(Data under study begins)

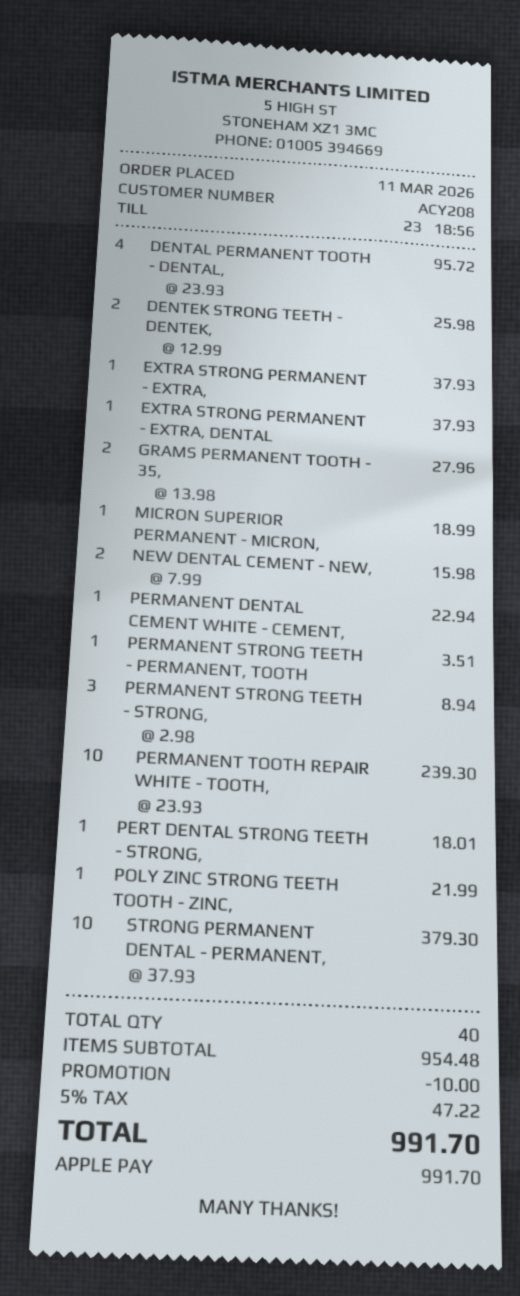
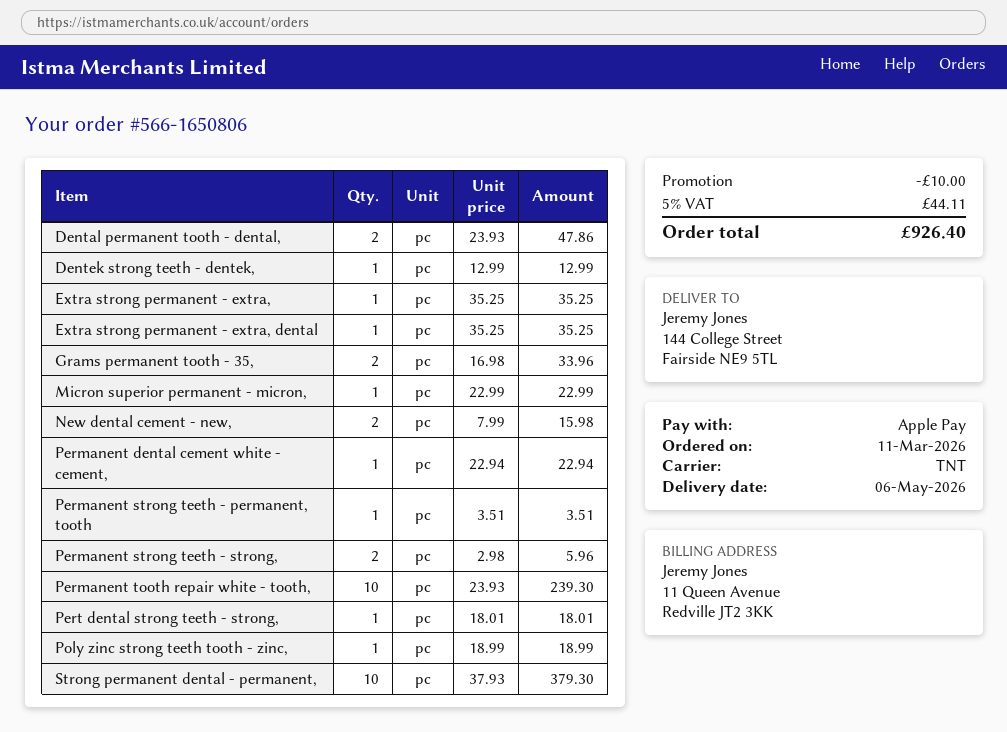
DENTAL PERMANENT TOOTH - DENTAL,: 4 x 23.93 = 95.72 -> 2 x 23.93 = 47.86
DENTEK STRONG TEETH - DENTEK,: 2 x 12.99 = 25.98 -> 1 x 12.99 = 12.99
EXTRA STRONG PERMANENT - EXTRA,: 1 x 37.93 = 37.93 -> 1 x 35.25 = 35.25
EXTRA STRONG PERMANENT - EXTRA, DENTAL: 1 x 37.93 = 37.93 -> 1 x 35.25 = 35.25
GRAMS PERMANENT TOOTH - 35,: 2 x 13.98 = 27.96 -> 2 x 16.98 = 33.96
MICRON SUPERIOR PERMANENT - MICRON,: 1 x 18.99 = 18.99 -> 1 x 22.99 = 22.99
PERMANENT STRONG TEETH - STRONG,: 3 x 2.98 = 8.94 -> 2 x 2.98 = 5.96
POLY ZINC STRONG TEETH TOOTH - ZINC,: 1 x 21.99 = 21.99 -> 1 x 18.99 = 18.99
tax: 5% = 47.22 -> 5% = 44.11
total: 991.70 -> 926.40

(Data under study ends)

**What you have to do:**
In the records, find every line that has the string "DENTAL" and copy it.

**Result:**
DENTAL PERMANENT TOOTH - DENTAL,: 4 x 23.93 = 95.72 -> 2 x 23.93 = 47.86
EXTRA STRONG PERMANENT - EXTRA, DENTAL: 1 x 37.93 = 37.93 -> 1 x 35.25 = 35.25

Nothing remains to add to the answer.